Your answer should consist only of the records, copied exactly, with the images removed.

Image comparison data:

-*-*-

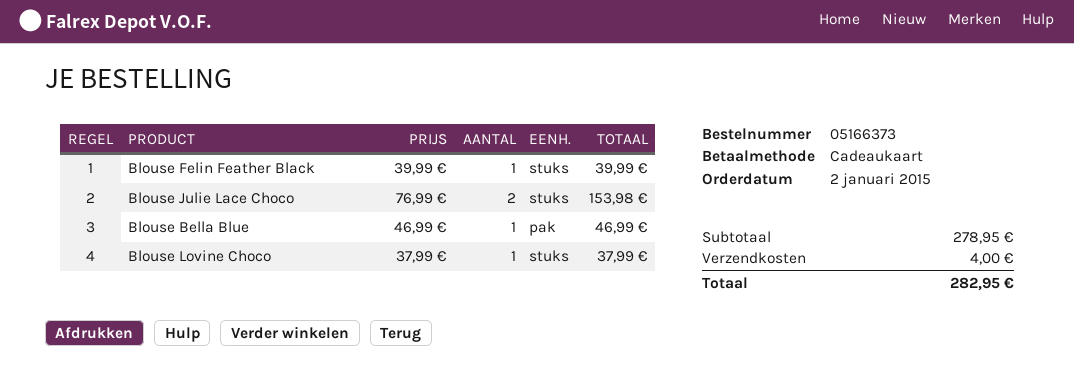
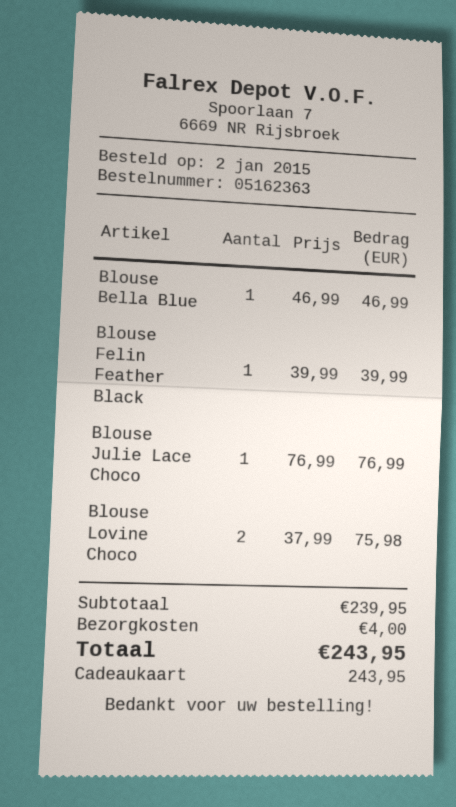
order number: 05166373 -> 05162363
Blouse Julie Lace Choco: 2 x 76.99 = 153.98 -> 1 x 76.99 = 76.99
Blouse Lovine Choco: 1 x 37.99 = 37.99 -> 2 x 37.99 = 75.98
subtotal: 278.95 -> 239.95
total: 282.95 -> 243.95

-*-*-

» **RESPONSE**
order number: 05166373 -> 05162363
Blouse Julie Lace Choco: 2 x 76.99 = 153.98 -> 1 x 76.99 = 76.99
Blouse Lovine Choco: 1 x 37.99 = 37.99 -> 2 x 37.99 = 75.98
subtotal: 278.95 -> 239.95
total: 282.95 -> 243.95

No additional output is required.